Punktmutationen und kleine Deletionen oder Insertionen in der kodierenden Sequenz (Exone) und den angrenzenden Bereichen (Introne) werden mittels direkter Sequenzierung bildlich dargestellt. In unserem Labor beträgt die Sensitivität mindestens 95%. Nachgewiesene Mutationen werden grundsätzlich durch Untersuchung einer zweiten unabhängigen DNA-Präparation der eingesandten Blutprobe oder einer neuen DNA-Verdünnung der eingesandten DNA, möglichst unter Verwendung einer zweiten Untersuchungsmethode (z.B. Restriktionsverdau), bestätigt.

Zum Auffinden veränderter Bereiche wird bei sehr großen Genen die Methode der DHPLC (denaturierende Hochdruck-Flüssigkeits-Chromatographie) eingesetzt. Da mit dieser Methode nicht zwischen häufigen, meist unbedeutenden Polymorphismen und pathogenen Mutationen unterschieden werden kann, werden auffällige Befund mittels direkter Sequenzierung nachuntersucht.

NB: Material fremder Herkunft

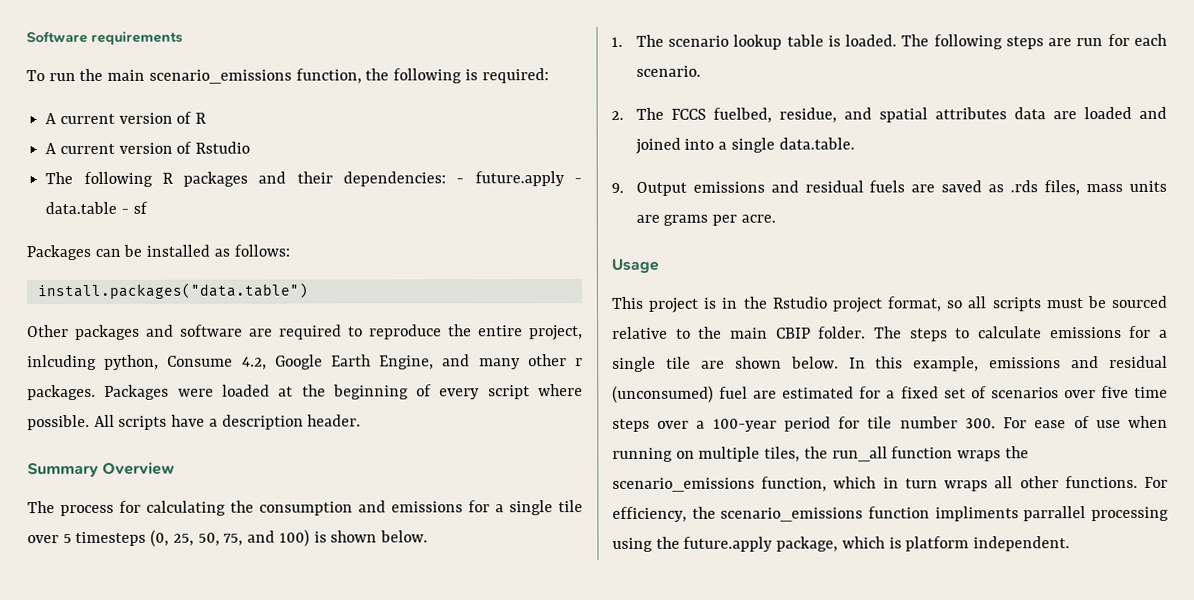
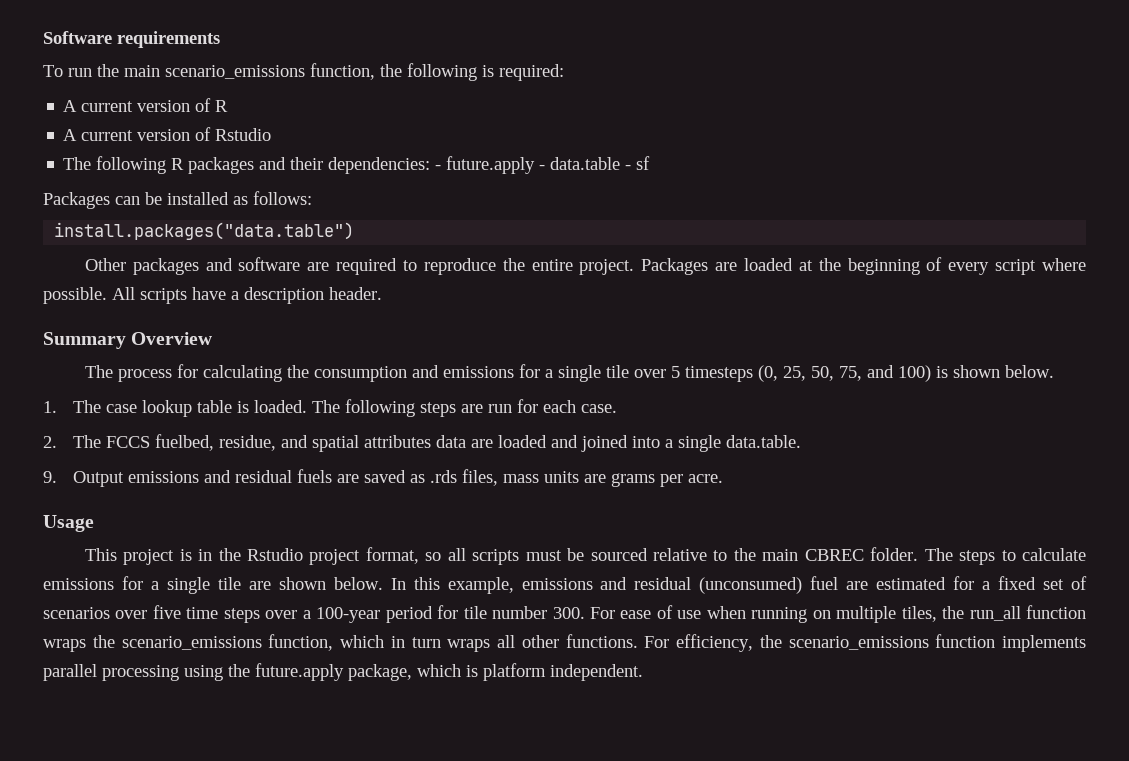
- Other packages and software are required to reproduce the entire project, inlcuding python, Consume 4.2, Google Earth Engine, and many other r packages. Packages were loaded at the beginning of every script where possible.
+ Other packages and software are required to reproduce the entire project. Packages are loaded at the beginning of every script where possible.
- 1. The scenario lookup table is loaded.
+ 1. The case lookup table is loaded.
- The following steps are run for each scenario.
+ The following steps are run for each case.
- This project is in the Rstudio project format, so all scripts must be sourced relative to the main CBIP folder.
+ This project is in the Rstudio project format, so all scripts must be sourced relative to the main CBREC folder.
- For efficiency, the scenario_emissions function impliments parrallel processing using the future.apply package, which is platform independent.
+ For efficiency, the scenario_emissions function implements parallel processing using the future.apply package, which is platform independent.

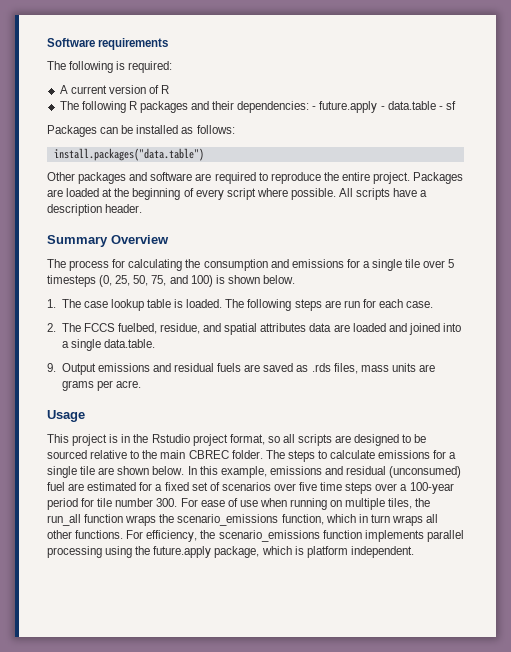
- To run the main scenario_emissions function, the following is required:
+ The following is required:
- A current version of Rstudio
- This project is in the Rstudio project format, so all scripts must be sourced relative to the main CBREC folder.
+ This project is in the Rstudio project format, so all scripts are designed to be sourced relative to the main CBREC folder.

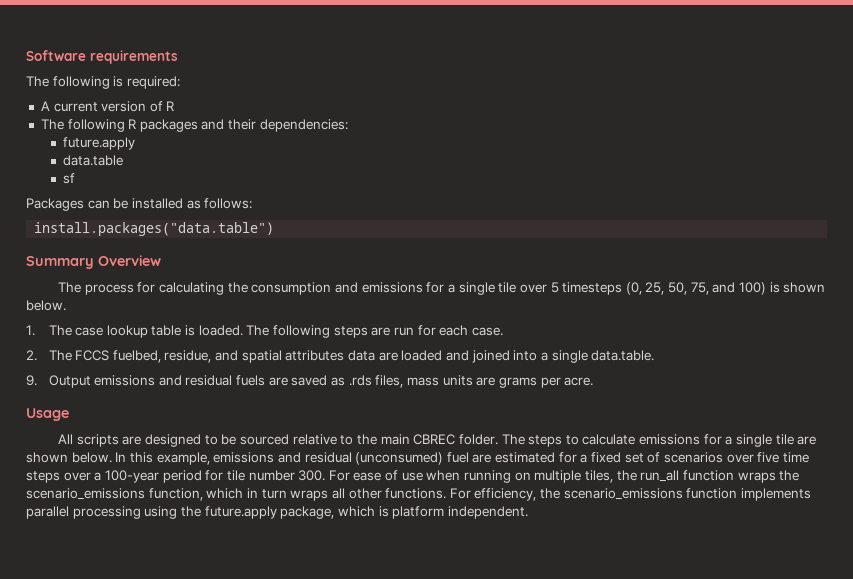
- The following R packages and their dependencies: - future.apply - data.table - sf
+ The following R packages and their dependencies:
+ future.apply
+ data.table
+ sf
- Other packages and software are required to reproduce the entire project. Packages are loaded at the beginning of every script where possible. All scripts have a description header.
- This project is in the Rstudio project format, so all scripts are designed to be sourced relative to the main CBREC folder.
+ All scripts are designed to be sourced relative to the main CBREC folder.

Die Gene, bei denen große, Exon-umfassende Deletionen beschrieben sind, werden zusätzlich mittels MLPA (Multi-ligation probe assay) untersucht. Die Methode beruht auf einer semiquantitativen Mulitplex-PCR.

Die Erkrankungen, bei denen zahlreiche Gene oder einzelne sehr große Gene als krankheitsverursachend bekannt sind, werden mit einem DNA-Microarray auf die häufigsten bekannten Mutationen voruntersucht. Die auffälligen Befunde werden zur Bestätigung nachsequenziert.

Wenn die direkte Untersuchung eines Genes nicht möglich ist oder mehrere Gene in Frage kommen, so kann mit Hilfe einer Kopplungsanalyse das Allel identifiziert werden, welches mit dem Phänotyp assoziiert ist. Voraussetzung hierfür ist meist die simultane Untersuchung mehrerer – auch nicht betroffener – Familienmitglieder. Eingesetzt wird die Kopplungsanalyse in der klinischen Diagnostik insbesondere für consanguine Familien oder Familien mit mehreren betroffenen Angehörigen.